A field officer working with Sangat Development Foundation, however, says the amount of work still to be done is massive. Out of the 1.2 million female voters missing in Lahore in 2018 election, only 100,000 have been registered so far. Huge amount of financial, technical and human resources will be required to register the remaining 1.1 million before the next election – though by then the total number of missing voters might have increased by another couple of hundred thousand.

Figures released by the election commission, as shown below, testify to the fact that the numbers have barely budged after all the earlier voter registration campaigns. In fact, the percentage in the case of Khyber Pakhtunkhwa has remained the same.

Bushra Khaliq, who heads the Women in Struggle for Empowerment Wise (Wise), an NGO based in Lahore, has worked with both the election commission and Nadra in female voter registration campaigns. She complains that both these institutions are still working at a leisurely pace. “While the process of voter registration is computerized, most of the preliminary paper work is still being done manually,” she says.

Another problem that emerges often during the process is that Nadra officers handling torn and ill-preserved documents take extra care and extra time before using them lest they fall into some trouble because of them, she says. This increases the time they spend on accepting each application for a CNIC, she adds.

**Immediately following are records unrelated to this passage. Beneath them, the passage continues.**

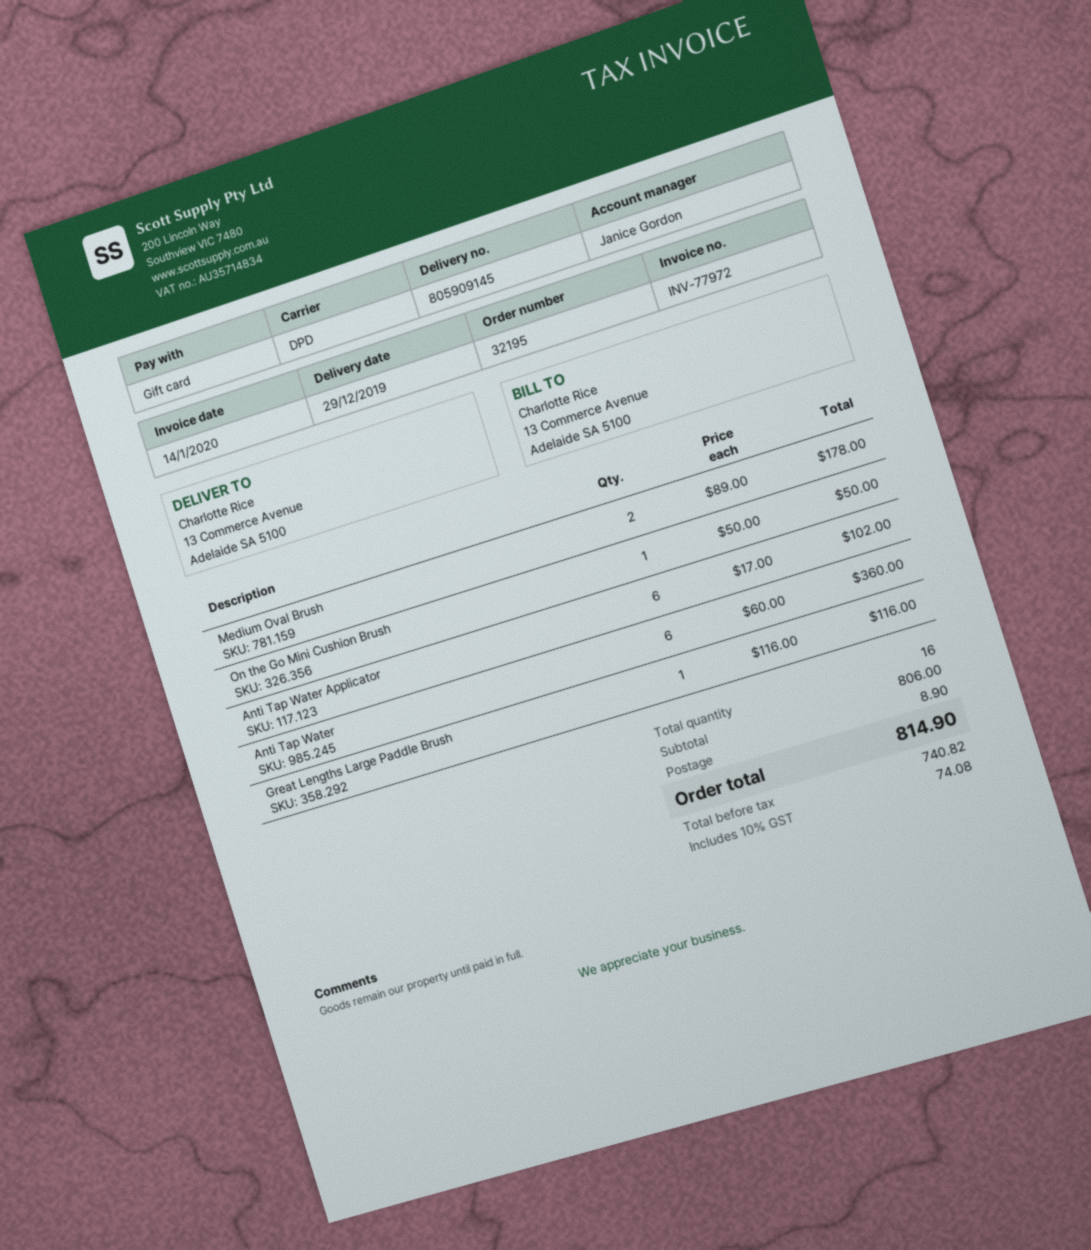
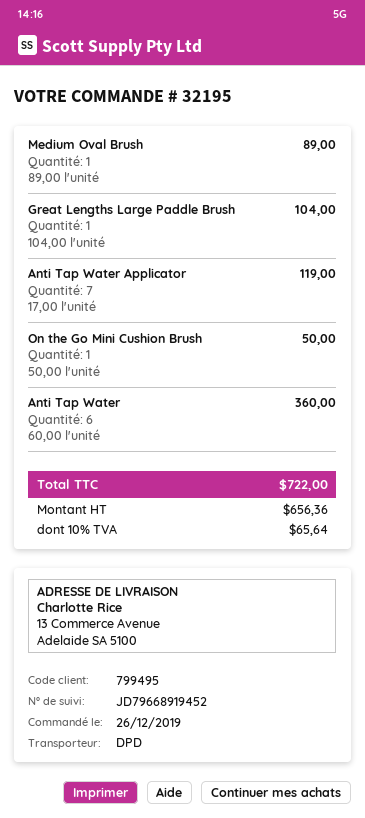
Medium Oval Brush: 2 x 89.00 = 178.00 -> 1 x 89.00 = 89.00
Anti Tap Water Applicator: 6 x 17.00 = 102.00 -> 7 x 17.00 = 119.00
Great Lengths Large Paddle Brush: 1 x 116.00 = 116.00 -> 1 x 104.00 = 104.00
shipping: 8.90 -> none
net: 740.82 -> 656.36
tax: 10% = 74.08 -> 10% = 65.64
total: 814.90 -> 722.00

Nadra, according to Bushra Khaliq, also works haphazardly.

This, indeed, is on display fully during the voter registration campaign at Hudiara. The mobile unit there is surrounded by so many men that many women, feeling uncomfortable by their presence, start going back home.

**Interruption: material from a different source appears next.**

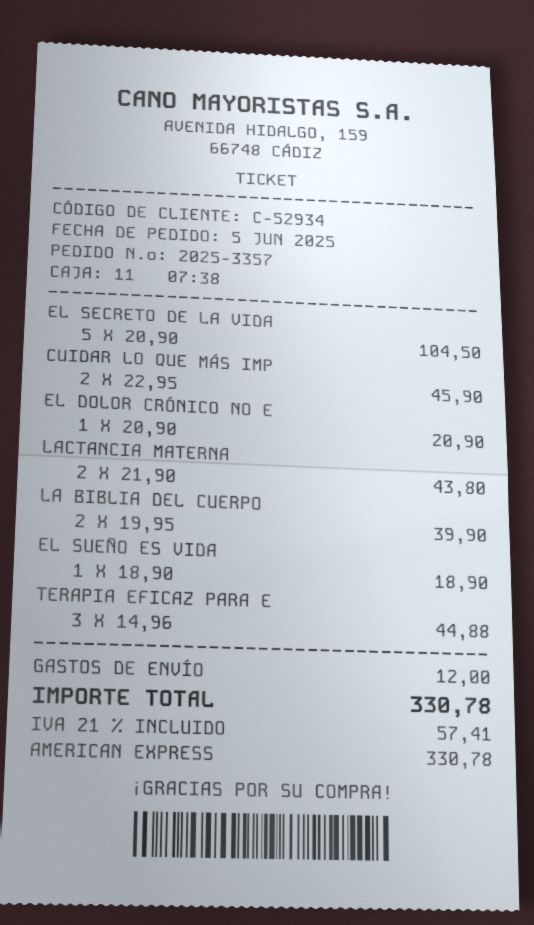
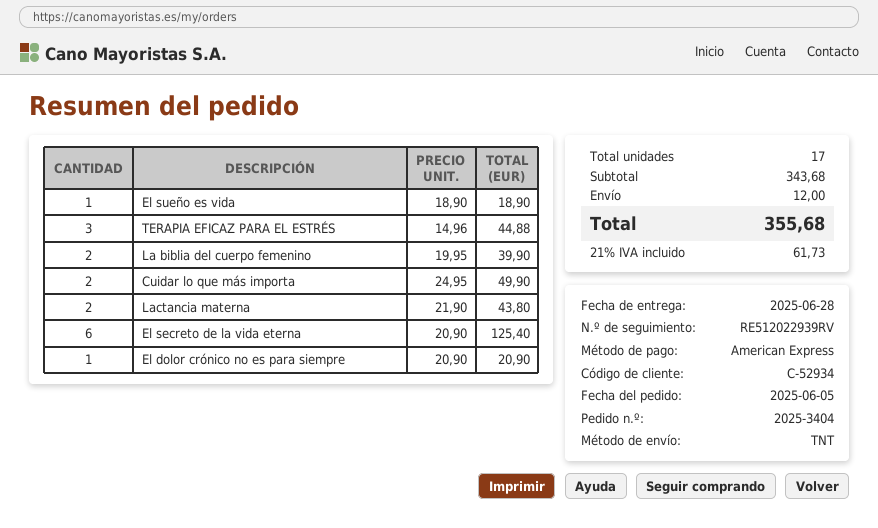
order number: 2025-3357 -> 2025-3404
EL SECRETO DE LA VIDA: 5 x 20.90 = 104.50 -> 6 x 20.90 = 125.40
CUIDAR LO QUE MÁS IMP: 2 x 22.95 = 45.90 -> 2 x 24.95 = 49.90
tax: 21% = 57.41 -> 21% = 61.73
total: 330.78 -> 355.68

Huda Ali Gohar, who works as a public relations officer at the election commission’s Lahore office, claims that many steps are being taken to address these problems. In order to improve the provision of CNIC for women, she says, Nadra has stipulated that all its centers will entertain only female applicants on Saturdays. She also says that activists and NGOs have been engaged to create awareness among women regarding their voting rights as well to inform them how to register as voters. “Though these initiatives have been affected negatively in recent months due to COVID-19, a new phase of female voter registration campaign is being launched in November 2020,” she adds.

Huda Ali Gohar also claims that all the gaps and shortcomings in the previous campaigns have been identified and discussed in a recent meeting between Nadra and the election commission. The participants of the meeting decided to increase the number of mobile centers and raise the number of officers and organizations working on female voter registration, she says. “Dedicated windows at every Nadra office are also being set up for women to further facilitate them in getting their CNICs.”

Way forward

Sarwar Bari is the national coordinator at Pattan Development Organization, an NGO that has been working to promote women’s political participation for many years. He believes the best possible solution to bridge the male-female voter gap is the use of digital technology.

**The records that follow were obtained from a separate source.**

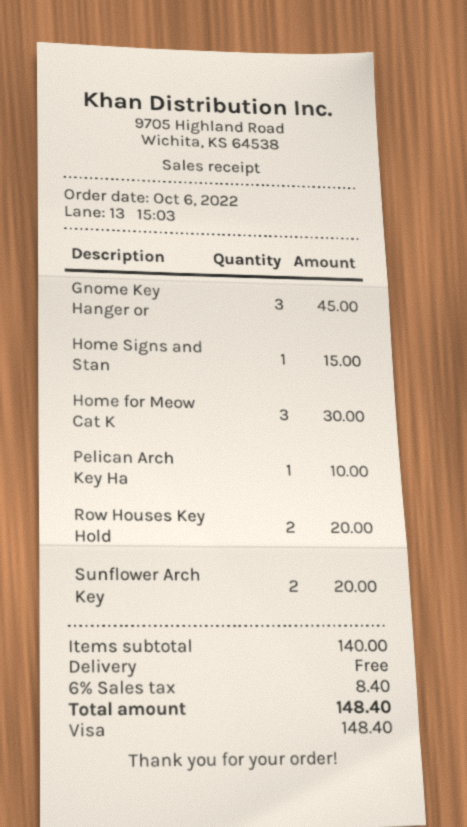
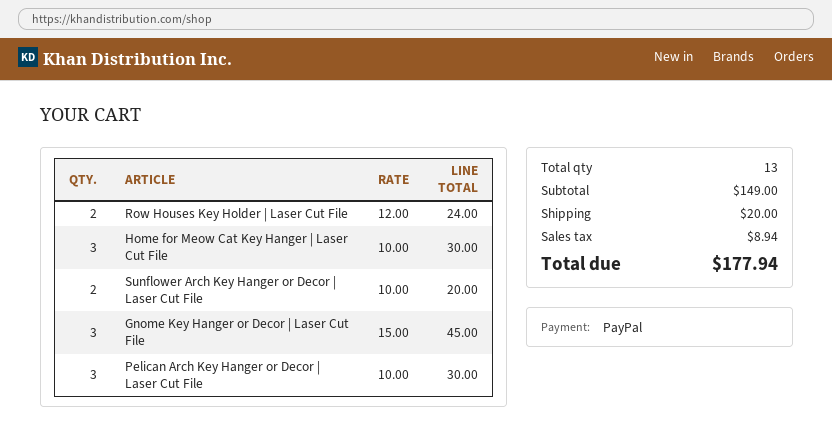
payment method: Visa -> PayPal
Home Signs and Stan: 1 for 15.00 -> none
Pelican Arch Key Ha: 1 for 10.00 -> 3 for 30.00
Row Houses Key Hold: 2 for 20.00 -> 2 for 24.00
subtotal: 140.00 -> 149.00
shipping: 0.00 -> 20.00
tax: 8.40 -> 8.94
total: 148.40 -> 177.94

“The village-to-village campaigns launched by the election commission in collaboration with Nadra and NGOs are an old-school practice which requires a lot of human and financial resources and still does not guarantee the desired results,” he says and suggests that a fully automated system of voter registration should be set up urgently.

He also suggests that Nadra should automatically issue a temporary CNICs and a temporary voter card to everyone as soon as they turn 18. “These documents should be changed with permanent ones after making all the necessary verifications – and that too digitally,” he says. 

This, however, will still leave out hundreds of thousands of older women who have never been registered as voters or who do not have CNICs. Bari does not offer a quick solution for their registration as voters but there must be a technological solution out there for that as well. Without finding and implementing that solution urgently, Pakistan’s gender gap in voting runs the risk of widening further – and forever.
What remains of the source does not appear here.